And now I have two little kids. I have a baby and a two-year-old. I really want to be there for them. I want to be there as much as I can. So my interest in traveling around the world, I still want to do it, but I don't want to do it at the same frequency that I was. So my goals are more in line with racing domestically in the US and in Canada. But the challenge now with that is that I've been racing my bike for 19 years, so I still want to have that feeling of adventure and that feeling of curiosity and the unknown. And it's a little bit harder to find that now because I've done a lot of these events already. Of course, I love being as fit as I can and trying to win the race, but that's usually not my number one priority whenever I'm signing up for an event.

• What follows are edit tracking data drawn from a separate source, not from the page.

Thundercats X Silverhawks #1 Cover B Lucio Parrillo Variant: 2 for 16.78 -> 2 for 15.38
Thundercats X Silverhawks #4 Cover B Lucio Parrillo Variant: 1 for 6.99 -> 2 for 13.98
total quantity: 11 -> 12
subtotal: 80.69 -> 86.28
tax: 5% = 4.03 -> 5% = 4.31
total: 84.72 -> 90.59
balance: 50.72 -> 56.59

So I am doing a six-day race in Canada next year. That's already on the calendar for July, that I've done before. And that's going to be fun because one of my secondary goals, or actually now is a primary goal, is building community and helping teach people about health and mental skills and wellbeing. And I'm trying to incorporate that into events that I'm already going to in the way of a workshop or speaking. Another event that I signed up for that I'm really excited about is a 50K running race, trail running race.


Karina Inkster: Oh wow.


Sonya Looney: And I started as a runner before I became a cyclist 20 years ago, but I've always wanted to do a trail running race and I just have never been able to because I'm always prioritizing my bike races. So I thought, well this is a great opportunity to prioritize this year. And there's not a lot of semi-local within a five to seven-hour radius. There's not a lot of mountain bike races in British Columbia that are of the endurance category, which is really strange because British Columbia has some of the best mountain biking in the world.

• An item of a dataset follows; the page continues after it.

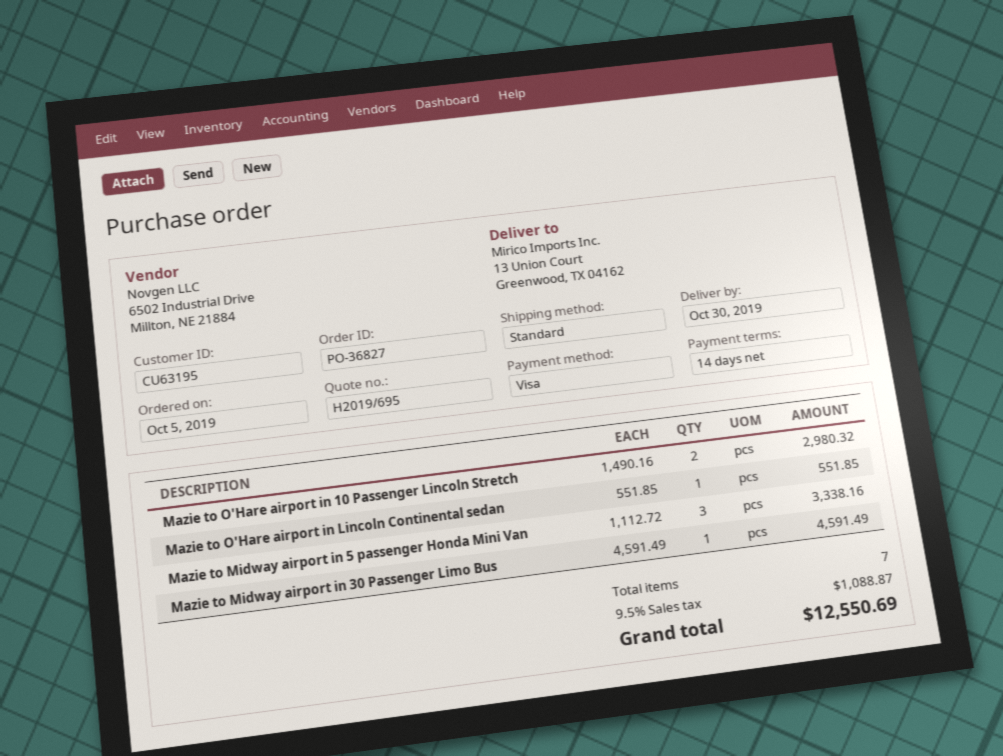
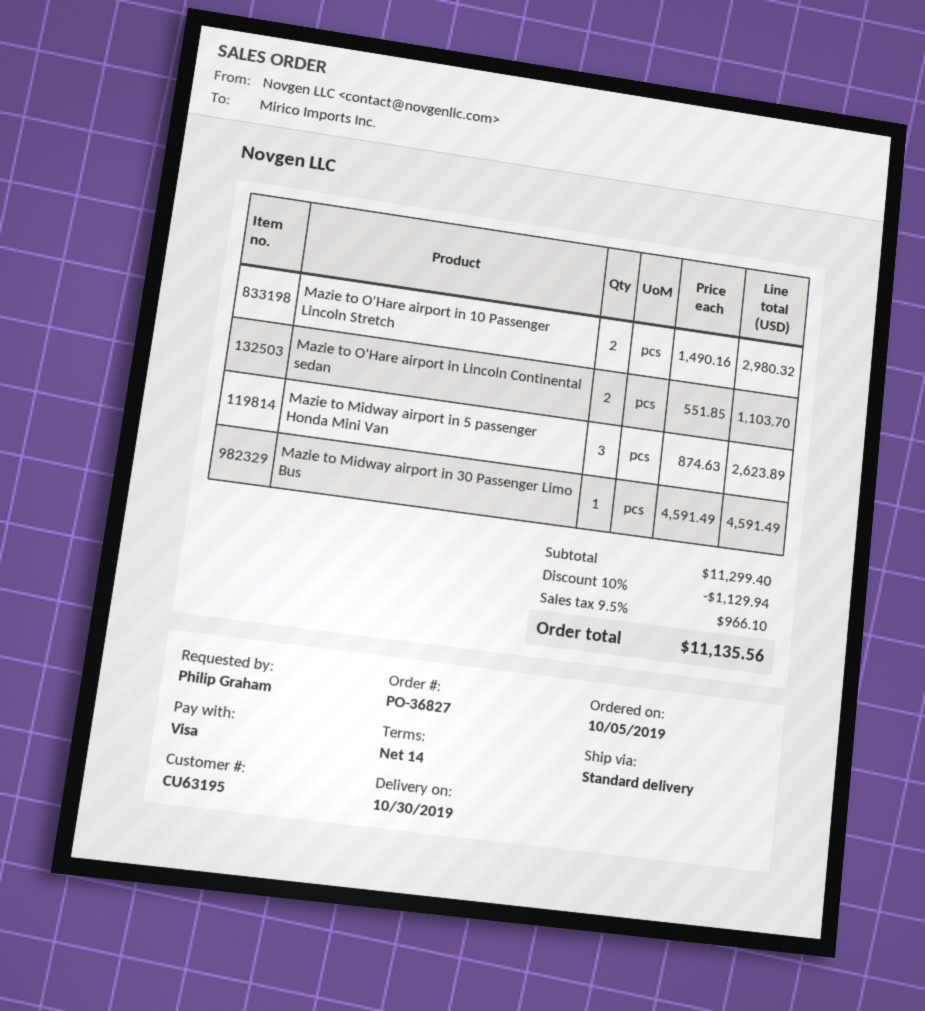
Mazie to O'Hare airport in Lincoln Continental sedan: 1 x 551.85 = 551.85 -> 2 x 551.85 = 1103.70
Mazie to Midway airport in 5 passenger Honda Mini Van: 3 x 1112.72 = 3338.16 -> 3 x 874.63 = 2623.89
discount: none -> 10% = 1129.94
tax: 9.5% = 1088.87 -> 9.5% = 966.10
total: 12550.69 -> 11135.56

Karina Inkster: I actually didn't know you were in BC because that's where I am too.


Sonya Looney: Oh really?


Karina Inkster: I had no idea. I just assumed... Well, actually I'm not sure I assumed anything.


Sonya Looney: Where are you?


Karina Inkster: I'm in Powell River, which is actually pretty excellent for mountain biking.


Sonya Looney: Yes it is.


Karina Inkster: So yeah. Whereabouts are you?


Sonya Looney: I'm in Squamish.


Karina Inkster: Oh, my sister lives in Squamish.


Sonya Looney: Cool. Maybe we'll meet sometime.


Karina Inkster: Mostly for the climbing. Yeah, that'd be awesome. If you're ever in this neck of the woods, let me know.


Sonya Looney: Yeah.


Karina Inkster: But it is odd because there's people who do destination mountain biking in this province. So it's a little weird that there aren't any-


Sonya Looney: There aren't that many.


Karina Inkster: ... or aren't many large-scale events.


Sonya Looney: And a lot of the races have gone away. A lot of the cross-country and endurance mountain bike races have gone away, but trail running is booming. There's so many different trail running races. So that's why I thought, well if I want to be more local but I still want to express myself athletically, this is a different way that I could do it and a new challenge.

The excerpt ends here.